The domestic cat's wild ancestors are known to be obligatory carnivores, consuming predominantly prey. The consumption of a diet composed of animal tissues throughout evolution has led to unique digestive and metabolic adaptations (often referred to as idiosyncrasies)(Reference Morris11–Reference Zaghini and Biagi14). Reduction of redundant enzymes and modification of enzyme activities will have had specific advantages in terms of energy expenditure(Reference Morris11). Examples of these adaptations include:
(a) The high dietary protein requirement as a consequence of a limited ability to decrease the enzyme activity of amino acid-catabolising enzymes below a certain threshold in response to a lowered protein intake(Reference Morris11). The fact that other carnivorous animals, including fish and birds, have developed the same adaptations in protein metabolism(Reference Migliori, Linder and Moura15–Reference Cowey, Cooke and Matty17) indicates an advantage to carnivorous species in general.
(b) An inability for de novo arginine synthesis because of reduced activity of two enzymes in the intestinal pathway of citrulline synthesis (pyrroline-5-carboxylate synthase and ornithine aminotransferase)(Reference Morris11).
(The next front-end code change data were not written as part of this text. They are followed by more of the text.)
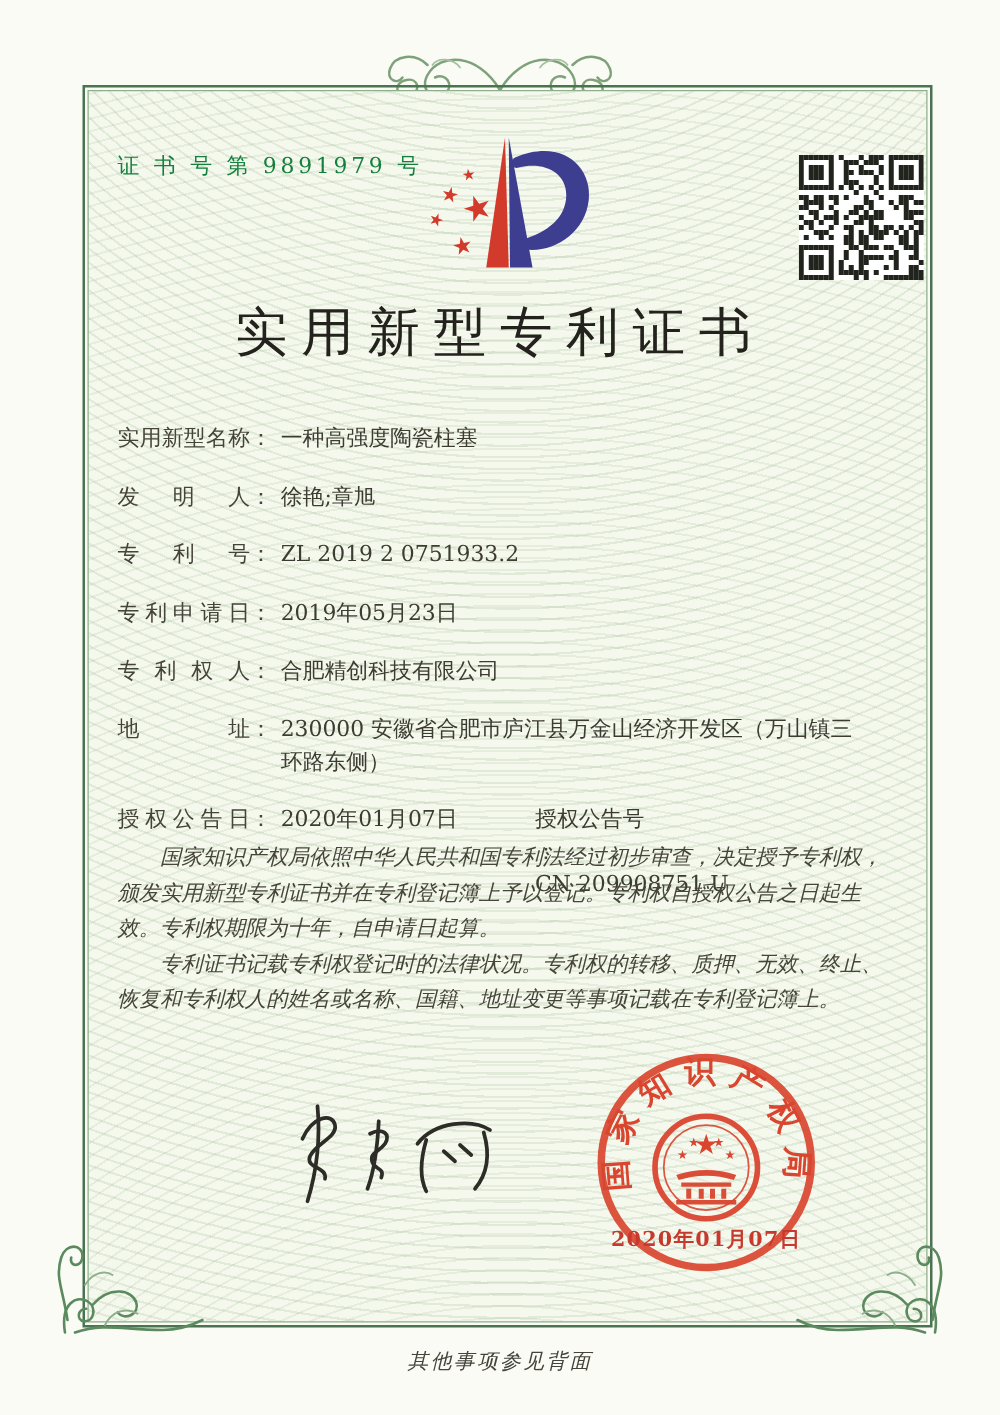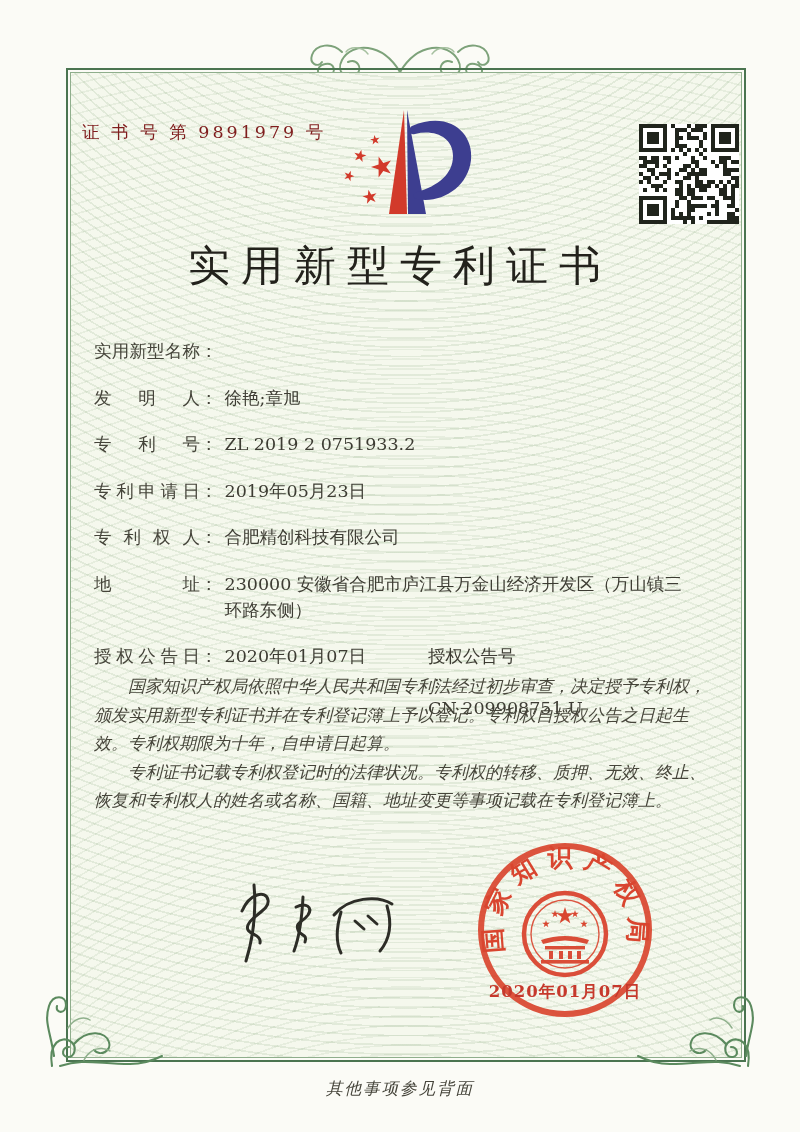--- a/index.html
+++ b/index.html
@@ -33,7 +33,7 @@
   .corner-flourish.right{left:630px;top:938px;}
 
   
-  .cert-no{position:absolute;left:82px;top:120px;font-size:17.5px;letter-spacing:3px;color:#7f1d1d;}
+  .cert-no{position:absolute;left:94px;top:120px;font-size:17.5px;letter-spacing:3px;color:#15803d;}
   .logo{position:absolute;left:330px;top:104px;width:150px;height:122px;}
   .qr{position:absolute;left:639px;top:124px;width:100px;height:100px;background:#fff;}
   .title{

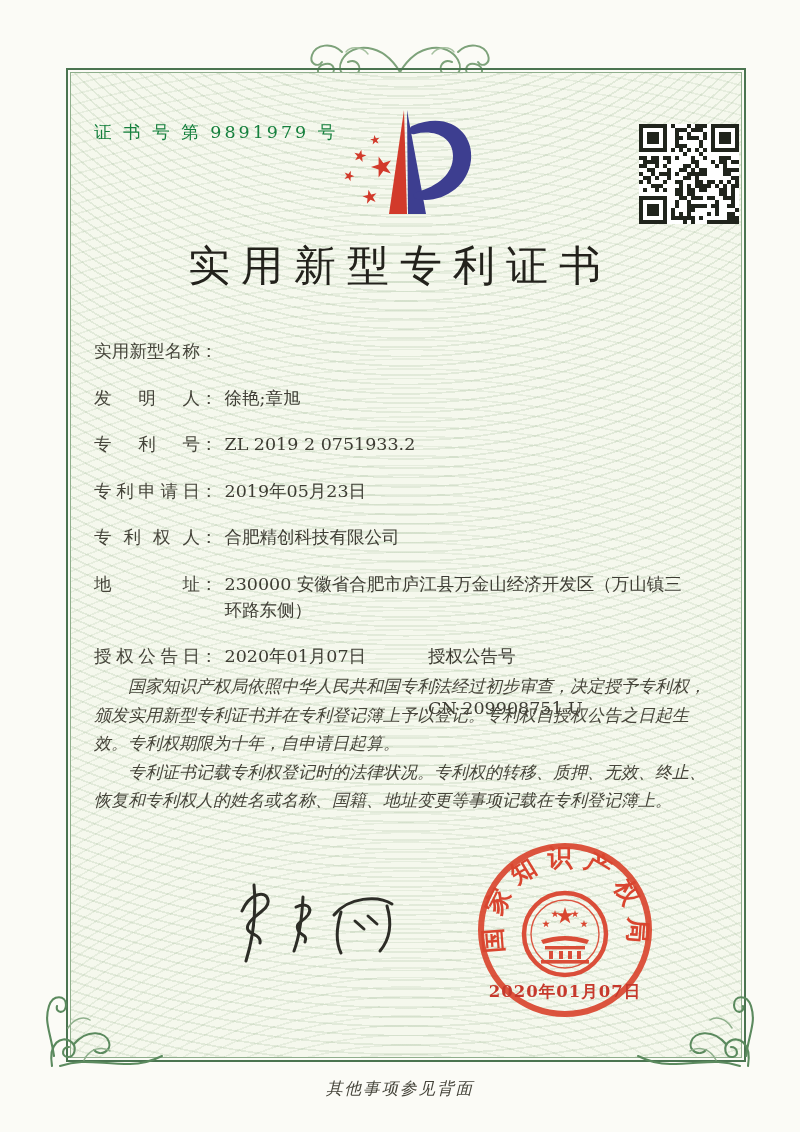--- a/index.html
+++ b/index.html
@@ -448,6 +448,7 @@
     <div class="field-row">
       <span class="field-label">实用新型名称</span>
         <span class="field-colon">：</span>
+      <span class="field-value">一种高强度陶瓷柱塞</span>
     </div>
     <div class="field-row">
       <span class="field-label">发明人</span>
(c) Two key enzymes in the pathway for taurine synthesis, namely cysteine dioxygenase and cysteinesulfinic acid decarboxylase, show low activities, thereby greatly reducing the endogenous synthesis of taurine and making this sulfonic amino acid an essential dietary nutrient for cats(Reference Morris11). In addition, cats and dogs use taurine almost exclusively as a source for bile acid conjugation, unlike other animals, which can use glycine when taurine is limiting(Reference Morris11).
(d) Cats are unable to use carotenoids to synthesise retinol because of a lack of carotene dioxygenase(Reference Morris11).
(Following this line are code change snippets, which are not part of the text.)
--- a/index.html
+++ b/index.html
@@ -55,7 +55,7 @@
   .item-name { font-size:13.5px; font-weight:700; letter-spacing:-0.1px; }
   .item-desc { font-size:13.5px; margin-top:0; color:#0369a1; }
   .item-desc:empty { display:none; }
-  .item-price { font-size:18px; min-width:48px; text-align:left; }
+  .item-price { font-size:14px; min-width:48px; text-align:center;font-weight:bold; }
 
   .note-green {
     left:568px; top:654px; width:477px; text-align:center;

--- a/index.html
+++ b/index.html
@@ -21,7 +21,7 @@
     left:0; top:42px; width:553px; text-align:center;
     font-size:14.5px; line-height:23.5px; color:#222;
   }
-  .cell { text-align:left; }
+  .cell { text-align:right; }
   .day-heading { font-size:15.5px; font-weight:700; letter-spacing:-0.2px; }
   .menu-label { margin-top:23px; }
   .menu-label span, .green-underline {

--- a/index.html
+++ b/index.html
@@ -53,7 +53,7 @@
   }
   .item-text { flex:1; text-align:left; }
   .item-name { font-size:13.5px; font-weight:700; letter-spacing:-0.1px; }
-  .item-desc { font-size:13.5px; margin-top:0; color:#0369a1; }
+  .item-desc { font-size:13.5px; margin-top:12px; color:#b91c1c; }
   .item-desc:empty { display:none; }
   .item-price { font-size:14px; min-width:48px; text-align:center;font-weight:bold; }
(e) Synthesis of vitamin D3 is prevented by the high activity of 7-dehydrocholestrol reductase, an enzyme that reduces the availability of the precursor for 25-hydroxyvitamin D(Reference Morris18).
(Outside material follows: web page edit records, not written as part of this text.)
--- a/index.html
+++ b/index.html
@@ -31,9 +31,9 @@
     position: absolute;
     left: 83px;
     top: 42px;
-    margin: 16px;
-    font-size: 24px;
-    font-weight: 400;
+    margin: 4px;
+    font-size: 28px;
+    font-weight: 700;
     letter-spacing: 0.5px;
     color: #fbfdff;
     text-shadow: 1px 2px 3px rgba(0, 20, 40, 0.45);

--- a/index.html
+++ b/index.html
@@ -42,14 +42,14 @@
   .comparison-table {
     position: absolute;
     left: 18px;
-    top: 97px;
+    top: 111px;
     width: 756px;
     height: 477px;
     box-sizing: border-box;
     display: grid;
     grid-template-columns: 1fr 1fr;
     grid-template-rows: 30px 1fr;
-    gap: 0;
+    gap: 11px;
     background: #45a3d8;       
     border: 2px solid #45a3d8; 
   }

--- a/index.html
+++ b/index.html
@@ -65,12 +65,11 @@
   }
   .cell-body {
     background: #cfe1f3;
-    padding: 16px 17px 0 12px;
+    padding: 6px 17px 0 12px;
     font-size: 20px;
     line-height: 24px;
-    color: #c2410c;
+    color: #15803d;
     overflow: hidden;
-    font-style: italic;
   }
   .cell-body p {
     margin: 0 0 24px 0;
(f) Cats are not able to synthesise niacin from tryptophan because of an extremely high activity of picolinic carboxylase. The activity of this enzyme is inversely related to niacin synthesis(Reference Morris11).
(g) Cats have a limited ability to synthesise arachidonic acid from linoleic acid, attributed to a low activity of Δ-6 and Δ-8-desaturase(Reference Morris11, Reference Macdonald, Anderson and Rogers19).
(h) Cats show several adaptations in the metabolism of starch and glucose, including a lack of salivary amylase activity, low activity of pancreatic and intestinal amylases(Reference Kienzle20, Reference Kienzle21), low hepatic glucokinase activity(Reference Washizu, Tanaka and Sako22), lack of hepatic fructokinase activity, necessary for metabolism of simple sugars(Reference Kienzle21, Reference Kienzle23) and a non-functional Tas1R2 receptor resulting in an inability to taste sugar(Reference Li, Li and Wang24).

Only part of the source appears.